**Problem:** Copy, without a single change, each line from the one that holds "gap: 12px ->" to the bottom of the entries below, and drop any pictures.

**Raw data:**
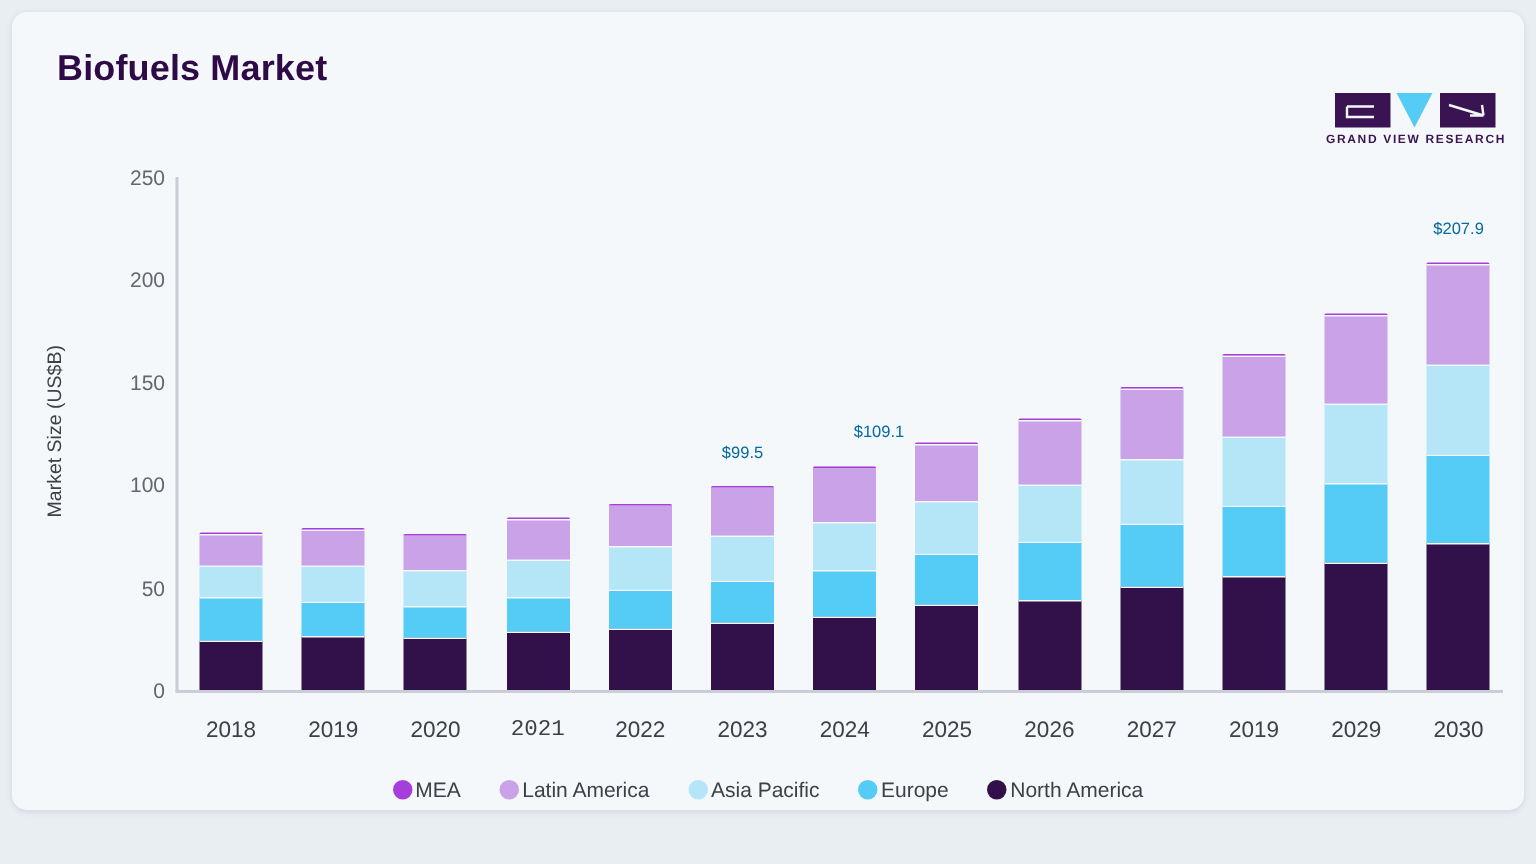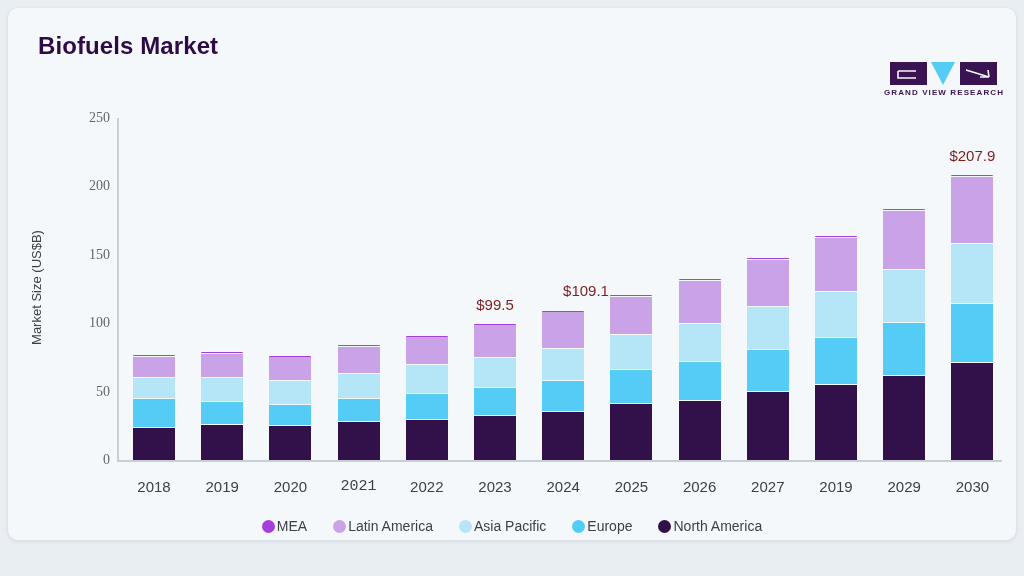"250" .y-tick-label { font-family: Liberation Serif, serif -> none }
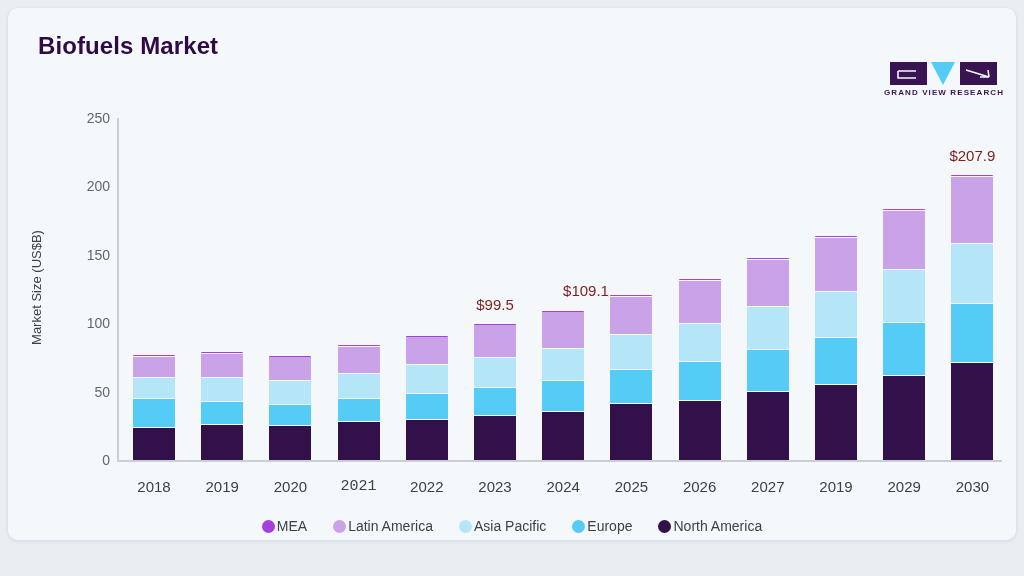"$207.9" .bar-label { color: #7f1d1d -> #0369a1; font-size: 15px -> 11px }
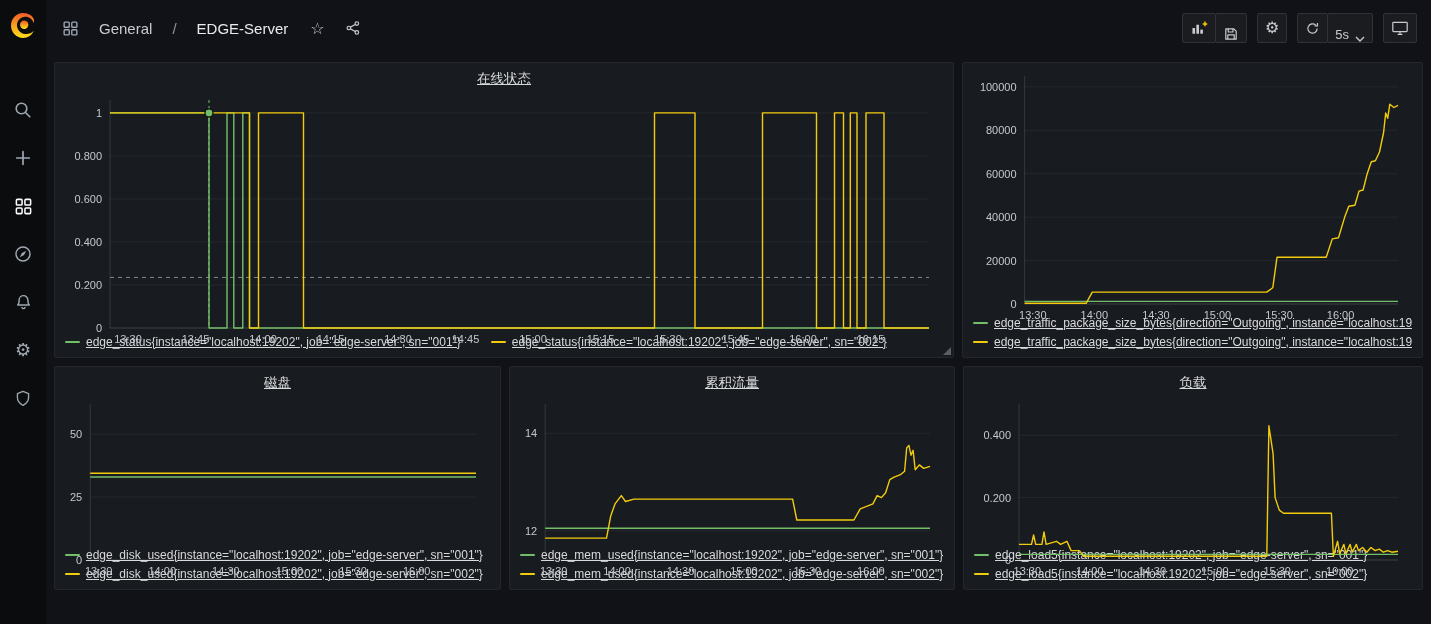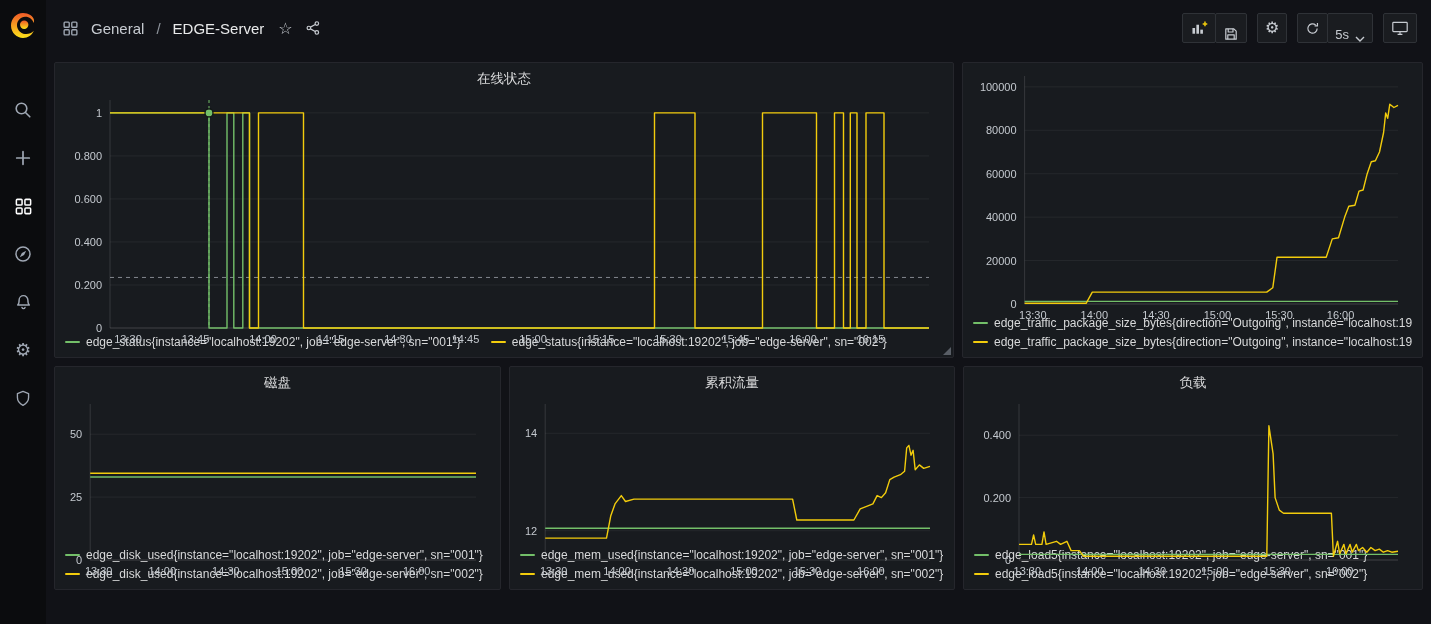"General" .tb-left { gap: 12px -> 20px }
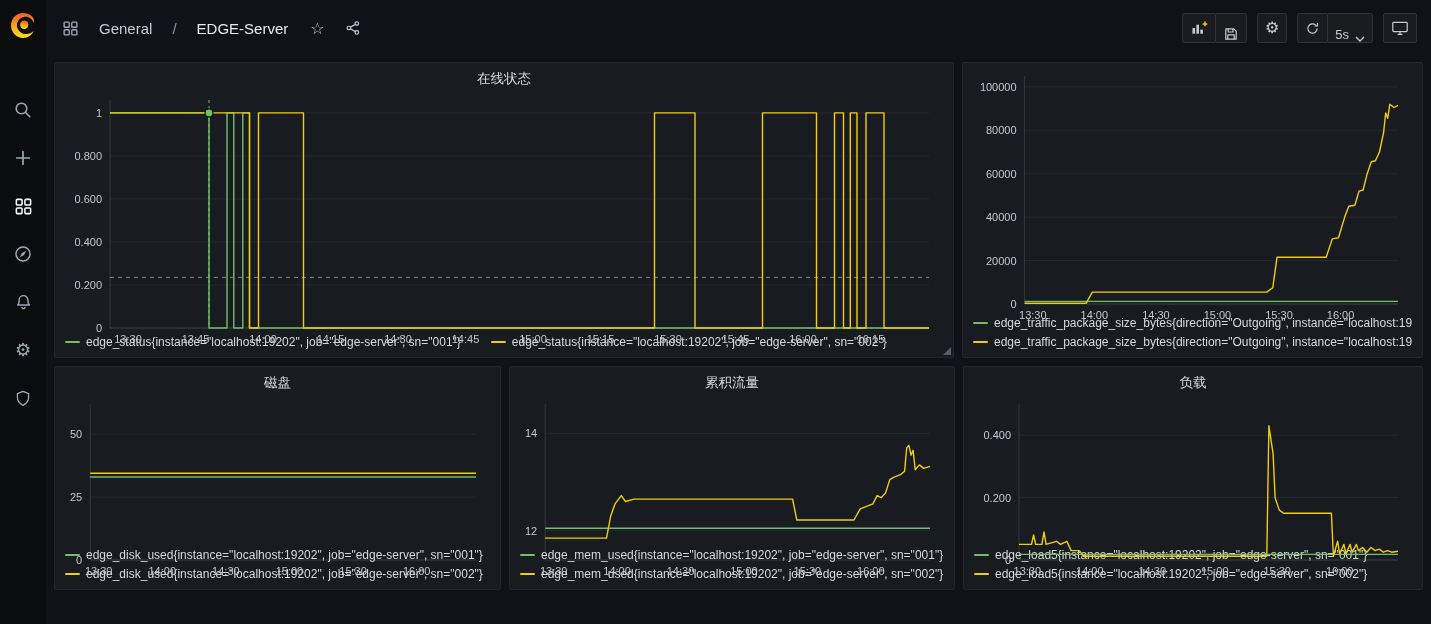"在线状态" .row1 { text-decoration: none -> underline }
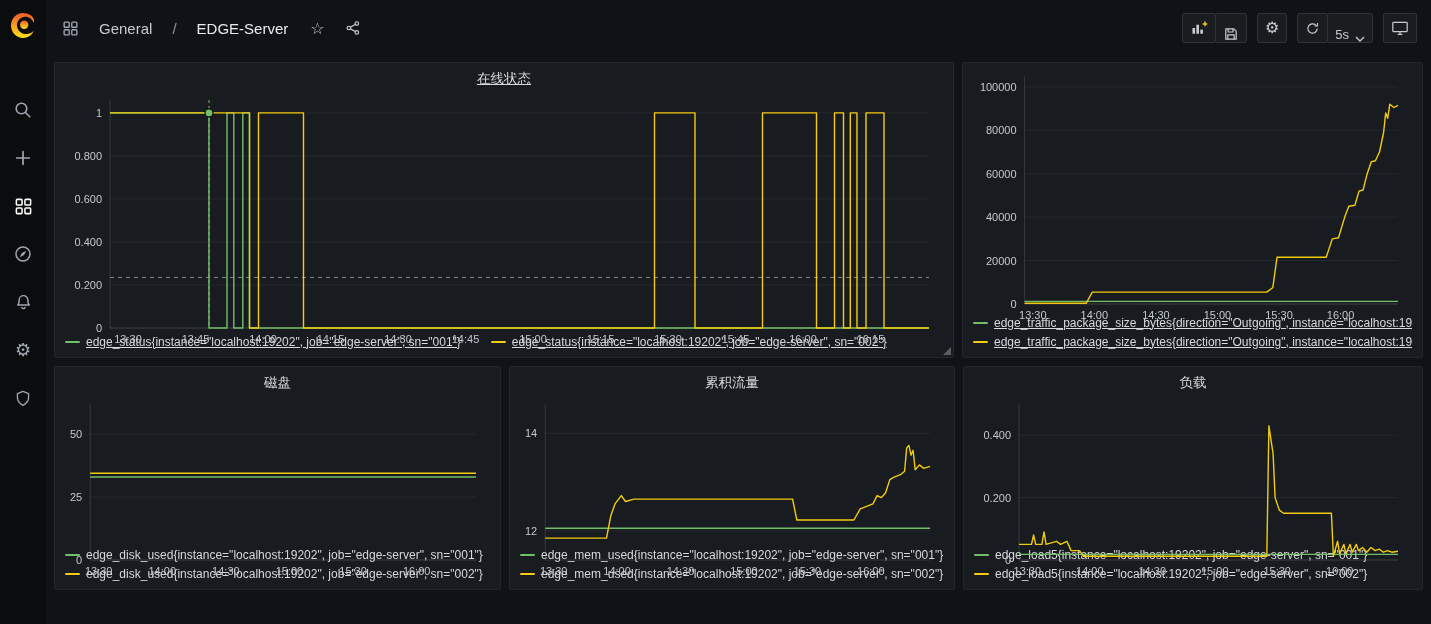"磁盘" .row2 { text-decoration: none -> underline }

**Answer for the task:**
"General" .tb-left { gap: 12px -> 20px }
"在线状态" .row1 { text-decoration: none -> underline }
"磁盘" .row2 { text-decoration: none -> underline }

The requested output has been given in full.